RE: Subject: Re: 32'nd bit & UTF-8

From: Martin Duerst (
Date: Mon Jan 24 2005 - 02:24:31 CST

  • Next message: Martin Duerst: "<<NONCHAR>> for flex (was: Re: 32'nd bit & UTF-8)"

    At 03:18 05/01/20, Oliver Christ wrote:
    >> UTF-8 BOM's seem pointless.
    >On the very contrary. It's most helpful to determine a text file's
    >encoding. Without the UTF8 BOM it's hard to tell whether a file is
    >encoded in some ISO or whatever encoding/codepage or is already UTF8.
    >I'm grateful every day that .Net by default prefixes UTF8-encoded text
    >files with a UTF8 BOM, and IMO the UTF8 BOM should be part of the
    >standard or at least be generally applied best practice.
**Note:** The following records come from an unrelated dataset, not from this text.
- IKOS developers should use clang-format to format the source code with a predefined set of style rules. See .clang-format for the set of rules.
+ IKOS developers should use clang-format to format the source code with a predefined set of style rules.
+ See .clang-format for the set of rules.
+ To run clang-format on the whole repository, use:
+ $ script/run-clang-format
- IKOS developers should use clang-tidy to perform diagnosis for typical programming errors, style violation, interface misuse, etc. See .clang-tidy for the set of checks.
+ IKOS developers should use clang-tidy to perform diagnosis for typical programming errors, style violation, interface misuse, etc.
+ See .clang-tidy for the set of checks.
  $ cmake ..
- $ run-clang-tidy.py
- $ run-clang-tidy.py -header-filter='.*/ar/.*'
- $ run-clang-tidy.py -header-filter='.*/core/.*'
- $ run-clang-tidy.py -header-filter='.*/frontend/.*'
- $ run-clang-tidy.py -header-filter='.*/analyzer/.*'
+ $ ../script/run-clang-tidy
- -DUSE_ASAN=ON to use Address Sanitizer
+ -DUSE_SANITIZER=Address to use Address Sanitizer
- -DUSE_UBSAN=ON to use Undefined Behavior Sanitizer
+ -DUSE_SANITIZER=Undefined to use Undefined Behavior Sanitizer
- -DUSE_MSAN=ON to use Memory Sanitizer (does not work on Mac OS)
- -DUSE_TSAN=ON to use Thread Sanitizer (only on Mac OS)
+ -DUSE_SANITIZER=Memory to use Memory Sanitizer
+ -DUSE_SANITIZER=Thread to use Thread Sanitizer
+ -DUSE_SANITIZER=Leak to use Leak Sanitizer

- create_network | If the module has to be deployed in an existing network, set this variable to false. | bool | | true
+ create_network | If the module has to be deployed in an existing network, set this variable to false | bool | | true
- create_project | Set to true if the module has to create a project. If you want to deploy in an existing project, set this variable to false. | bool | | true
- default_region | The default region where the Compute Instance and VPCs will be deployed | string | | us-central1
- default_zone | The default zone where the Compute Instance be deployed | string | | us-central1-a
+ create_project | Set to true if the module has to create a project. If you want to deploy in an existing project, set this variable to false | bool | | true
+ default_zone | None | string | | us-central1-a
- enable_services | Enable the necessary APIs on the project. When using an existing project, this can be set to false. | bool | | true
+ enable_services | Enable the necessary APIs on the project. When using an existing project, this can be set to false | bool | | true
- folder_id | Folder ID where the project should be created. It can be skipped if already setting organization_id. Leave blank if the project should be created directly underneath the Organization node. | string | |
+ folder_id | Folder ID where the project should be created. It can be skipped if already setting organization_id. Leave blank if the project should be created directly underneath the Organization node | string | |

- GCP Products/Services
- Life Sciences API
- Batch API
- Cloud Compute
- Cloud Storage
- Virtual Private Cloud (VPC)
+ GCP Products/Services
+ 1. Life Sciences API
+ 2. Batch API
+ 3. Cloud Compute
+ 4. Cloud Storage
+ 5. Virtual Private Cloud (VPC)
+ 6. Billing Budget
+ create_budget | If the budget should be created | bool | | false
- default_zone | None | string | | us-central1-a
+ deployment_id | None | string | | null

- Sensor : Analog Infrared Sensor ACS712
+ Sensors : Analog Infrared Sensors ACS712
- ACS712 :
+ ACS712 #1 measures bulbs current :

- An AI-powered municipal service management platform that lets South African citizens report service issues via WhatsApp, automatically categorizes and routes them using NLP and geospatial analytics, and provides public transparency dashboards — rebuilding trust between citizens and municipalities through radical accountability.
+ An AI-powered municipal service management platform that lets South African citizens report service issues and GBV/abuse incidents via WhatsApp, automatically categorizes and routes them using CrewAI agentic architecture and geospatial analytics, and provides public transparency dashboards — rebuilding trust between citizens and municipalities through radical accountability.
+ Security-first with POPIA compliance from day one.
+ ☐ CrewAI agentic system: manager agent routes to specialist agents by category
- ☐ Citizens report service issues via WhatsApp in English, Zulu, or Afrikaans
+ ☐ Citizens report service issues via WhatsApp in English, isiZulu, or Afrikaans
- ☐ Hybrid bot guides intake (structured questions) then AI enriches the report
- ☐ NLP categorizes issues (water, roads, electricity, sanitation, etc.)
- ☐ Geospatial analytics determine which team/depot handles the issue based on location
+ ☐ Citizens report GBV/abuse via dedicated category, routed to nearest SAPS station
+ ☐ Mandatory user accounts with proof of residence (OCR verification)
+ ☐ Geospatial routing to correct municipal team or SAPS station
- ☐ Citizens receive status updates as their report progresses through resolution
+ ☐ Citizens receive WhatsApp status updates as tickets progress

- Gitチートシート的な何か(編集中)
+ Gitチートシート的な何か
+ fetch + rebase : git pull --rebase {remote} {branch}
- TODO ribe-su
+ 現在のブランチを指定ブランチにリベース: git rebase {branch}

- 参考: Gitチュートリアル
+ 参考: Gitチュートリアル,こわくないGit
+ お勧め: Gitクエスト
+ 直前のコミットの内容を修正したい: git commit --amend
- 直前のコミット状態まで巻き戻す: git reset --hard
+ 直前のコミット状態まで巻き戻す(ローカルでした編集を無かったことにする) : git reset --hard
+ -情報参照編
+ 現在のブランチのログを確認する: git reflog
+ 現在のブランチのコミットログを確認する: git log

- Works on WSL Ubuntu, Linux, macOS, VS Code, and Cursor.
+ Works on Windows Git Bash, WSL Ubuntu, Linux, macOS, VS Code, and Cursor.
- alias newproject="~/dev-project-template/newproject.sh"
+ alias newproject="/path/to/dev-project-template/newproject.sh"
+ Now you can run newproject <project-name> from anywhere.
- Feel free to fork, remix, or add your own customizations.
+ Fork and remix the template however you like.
It simplifies
    >at least part of the problem if you have to deal with thousands of files
    >(or char strings [such as file names ;-) ], for that matter) of which
    >you don't know the encoding.
    >I agree that "byte order" is misleading in the case of UTF8 but in
    >practice it's a blessing.

    Two issues here:

    1) The BOM only allows to distinguish between UTF-8 and ONE legacy encoding.
        When transitioning from a local legacy encoding to UTF-8 in a limited
        context, this will work. In a wider context (e.g. as soon as you have
        to deal with more than one legacy encoding, e.g. iso-8859-1 and
        iso-8859-2), it won't work anymore.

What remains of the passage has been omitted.